A story of staying when it would have been easier to leave

In 2010, Starr and Luke Edwards set up at a San Diego farmers market with an almond-based dip and not much else. No retail strategy. No investor backing. The original base recipe was almonds, lemon juice, garlic, nutritional yeast, oil. People kept coming back, so they kept showing up the following weekend. That was the whole plan.

The brand is now past 15,000 retail locations. Costco, Target, Kroger, add Whole Foods and Sprouts and you're there. Australia, New Zealand, South Korea, China, Mexico are all running. Canada too. UK and Sweden are coming.

The recipe is the same one from that first farmers market.

A story of staying when it would have been easier to leave

Starr Edwards is the kind of founder whose real story takes a while to surface. The official version: husband and wife, farmers market, clean-label mission, making ends meet. What it actually looked like was much messier.

She taught herself QuickBooks with a sleeping infant beside her. Back on the job the week after giving birth because the orders were there and nobody else was going to fill them. Then 2015 hit: a business separation, all the financial liability in her name, the company close to not surviving. She stayed anyway.

She doesn't talk about that stretch much. Fair enough. What came out the other side was $56M in peak annual revenue in 2024. Still family-owned. Still in Carlsbad. The team sticks around in an industry that usually burns through people in under two years.

What she built for the people who work there

Starr built Bitchin' Kids around a belief: no parent should have to choose between providing for their child and actually raising them. The program started as free, on-site childcare, a real space where employees could drop their kids into a loving, educational environment and pop in during breaks or lunch. It built community. Kids grew up together, parents became friends, the kind of closeness that doesn't come from a team-building offsite.

As the company shifted remote, Bitchin' Kids shifted too, becoming an annual non-taxable reimbursement of $7,500 per employee, with over $1.6M offered since 2019.

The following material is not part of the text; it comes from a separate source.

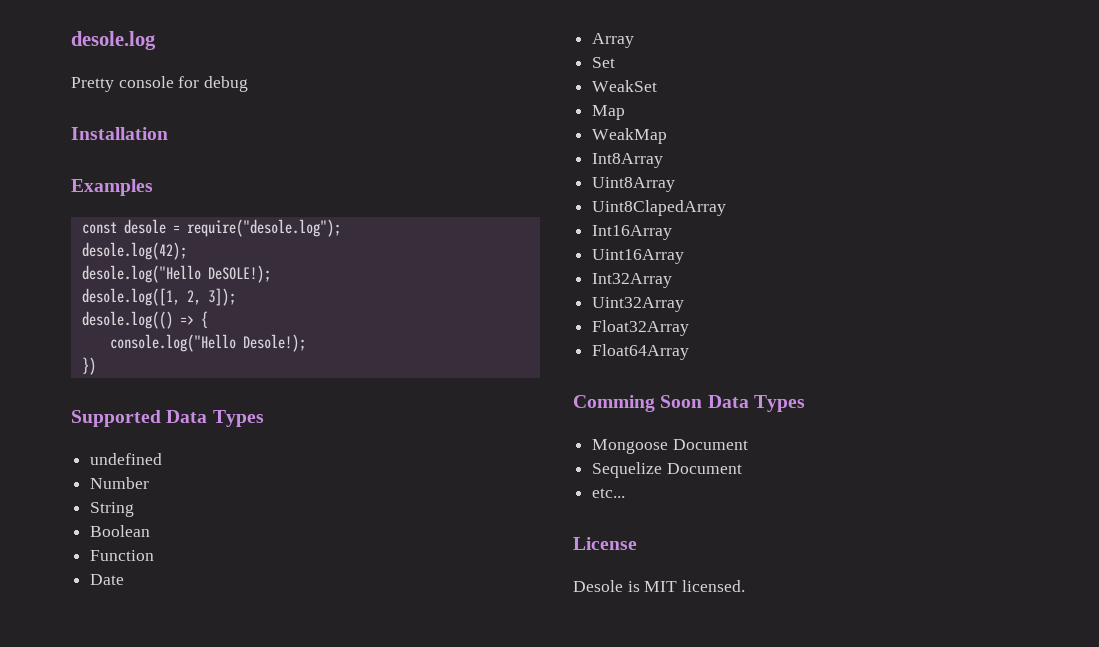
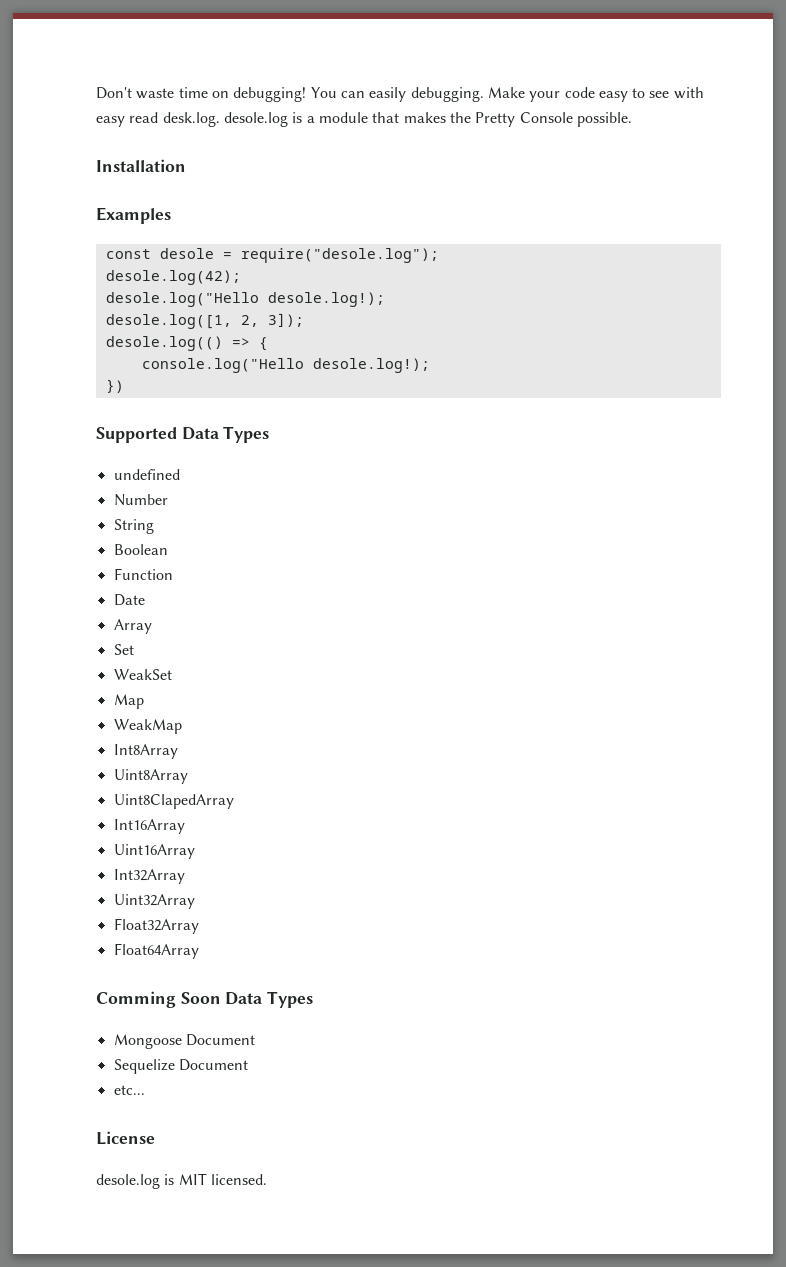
[71,31,156,50] [71,76,249,92] desole.log // Pretty console for debug -> [96,87,704,102] [96,112,632,127] Don't waste time on debugging! You can easily debugging. Make your code easy to see with easy read desk.log. desole.log is a module that makes the Pretty Console possible.
[207,265,271,283] DeSOLE!); -> [267,292,385,307] desole.log!);
[242,334,306,352] Desole!); -> [312,358,430,373] desole.log!);
[573,580,623,592] Desole -> [96,1174,160,1189] desole.log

Food manufacturing turnover runs around 28%. Bitchin' Sauce is at 16.4%. Around forty percent of the team has crossed four years on the job. People don't stay because the work is easy. They stay because Starr removed the thing that usually forces them out.

Fifteen years later, the dip is still the same

Bitchin' Chips, Salsacados™, refrigerated bean dips, The Snacker with The Good Crisp Company: the 2026 expansion is moving into new categories. Every product gets built under the same constraints as the original. No preservatives. No synthetic additives. Nothing added to make production more profitable than the recipe allows.

The farmers market table in San Diego was fifteen years ago. The original recipe hasn't changed. Neither has the approach to making the product. Most brands that hit national distribution have reformulated at least once by now. Bitchin' Sauce never saw the point. What does it look like when a business grows without losing the thing that made it worth building in the first place?

About Bitchin' Sauce

Bitchin' Sauce is a family-owned, Carlsbad, California-based brand founded in 2010 by Starr and Luke Edwards. The company pioneered the almond-based dip category and has grown from local farmers markets to national distribution in 15,000+ retail locations including Costco, Whole Foods, Sprouts, Target, and Kroger. Committed to clean-label manufacturing and industry-leading employee benefits, Bitchin' Sauce remains a plant-based, better-for-you leader in the snacking category. Learn more at bitchinsauce.com.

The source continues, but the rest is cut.